To honor the holiday, Detroit resident Dan Margulis rented out a space over the weekend in his city between two Irish-themed bars, decking it out as the “No Irish Pub” just in time for revelers to arrive. Margulis, who works as an advertising director and described the venture as an independent creative project, directed the bouncer to insult and deny entrance to any people outside who claimed Irish heritage.
“On a day when everyone is proclaiming solidarity with an immigrant group … we wanted them to feel what it was like to be treated like an Irish immigrant … years ago in this country,” Margulis told USA Today in an interview Saturday. “Hopefully, that would get them to think about the way we treat current immigrant groups.”
Margulis has a point — many descendants of formerly marginalized immigrant groups, including Irish-Americans, seem to have forgotten where they came from. Data aggregated by the Pew Research Center in the aftermath of the 2016 presidential election showed anti-immigrant Republican Donald Trump winning 60 percent of the votes of white Catholics compared to only 37 percent for Democrat Hillary Clinton. Most of these white Catholics came to the country in waves during the 19th and 20th centuries.

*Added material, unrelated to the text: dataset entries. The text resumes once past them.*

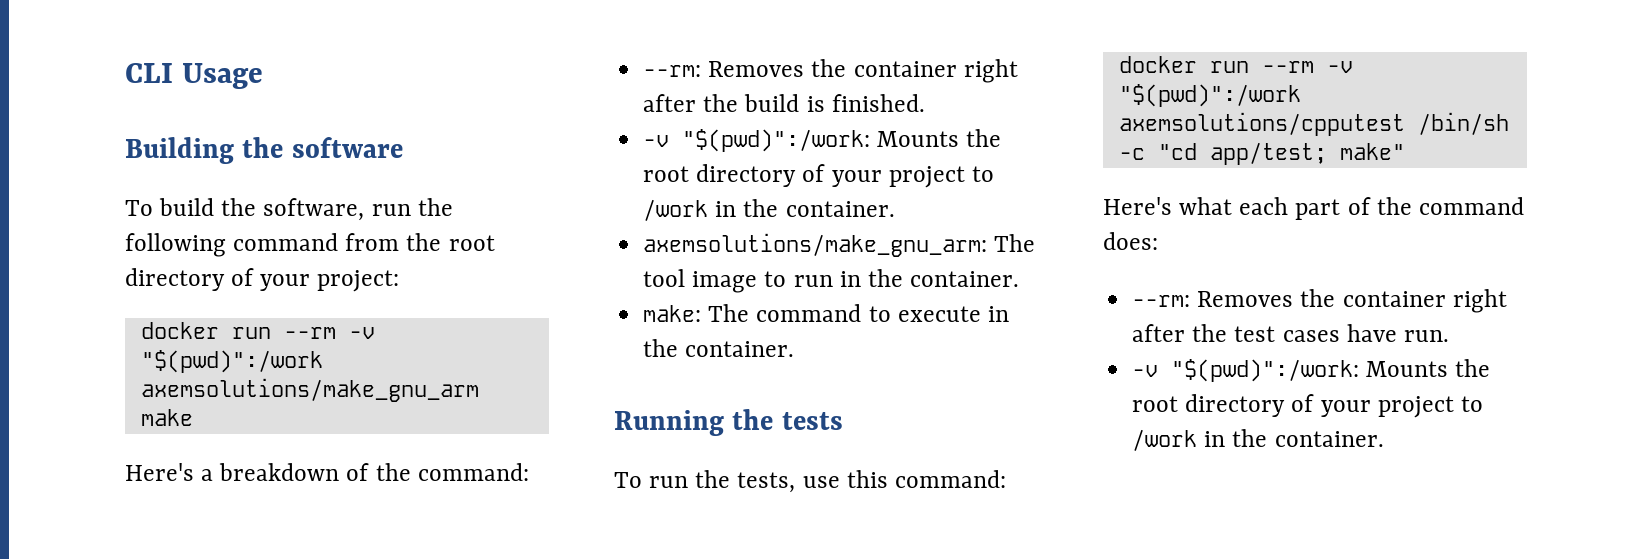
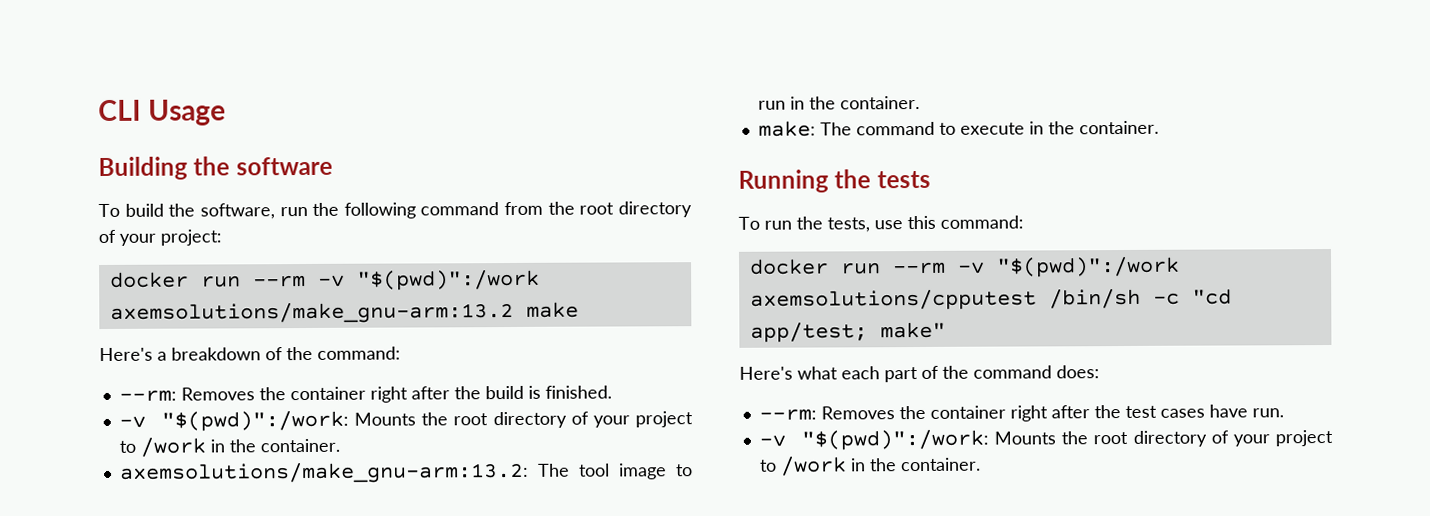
- docker run --rm -v "$(pwd)":/work axemsolutions/make_gnu_arm make
+ docker run --rm -v "$(pwd)":/work axemsolutions/make_gnu-arm:13.2 make
- axemsolutions/make_gnu_arm: The tool image to run in the container.
+ axemsolutions/make_gnu-arm:13.2: The tool image to run in the container.

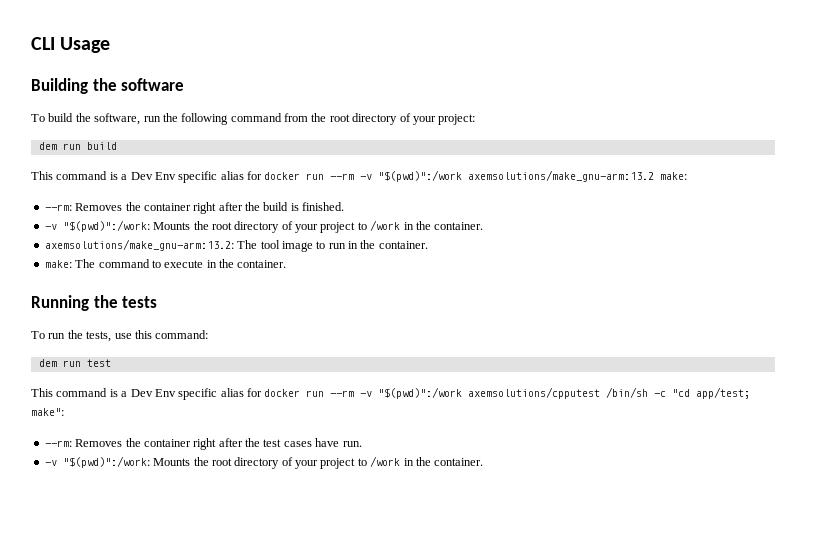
- docker run --rm -v "$(pwd)":/work axemsolutions/make_gnu-arm:13.2 make
- Here's a breakdown of the command:
+ dem run build
+ This command is a Dev Env specific alias for docker run --rm -v "$(pwd)":/work axemsolutions/make_gnu-arm:13.2 make:
- docker run --rm -v "$(pwd)":/work axemsolutions/cpputest /bin/sh -c "cd app/test; make"
- Here's what each part of the command does:
+ dem run test
+ This command is a Dev Env specific alias for docker run --rm -v "$(pwd)":/work axemsolutions/cpputest /bin/sh -c "cd app/test; make":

Yet it’s worth asking how effective the medium he chose was. It seems unlikely that drunken St. Patrick’s Day celebrants being denied entry to a bar would be in any position to change their minds about something as complex and difficult as anti-immigrant sentiment and racism in America. What’s more, the project is reminiscent of the short-term shows of support for social justice causes that commercial ventures often unveil. And that’s hardly sufficient.
For a business to take a broad, abstract social issue and melt it down to a difference in treatment for individual customers who might not otherwise understand the dilemma isn’t necessarily problematic on its own. In some instances, like last month when Canadian magazine Maclean’s charged its male readers 26 percent more than its female readers for the same product to highlight the gender wage gap, the net result overall was positive. The magazine donated the proceeds from the extra money paid by men to a scholarship fund for underserved indigenous Canadian women.
Absent a positive spin like this, however, corporate social justice all too frequently feels like it’s aiming mostly for clicks and page views. When clothing store Lululemon offered its female customers a 21 percent wage gap sale last year on International Women’s Day, for example, the move came across as calculated, mercenary and insincere.
That perception is hard to shake when a company or an individual commits to addressing an issue — like gender inequality or anti-immigrant sentiment — for one day only. It’s difficult to convince someone to change their mind about an important issue all at once. If the tongue-in-cheek anti-Irish business owners of the world recognized that, maybe real progress could be made.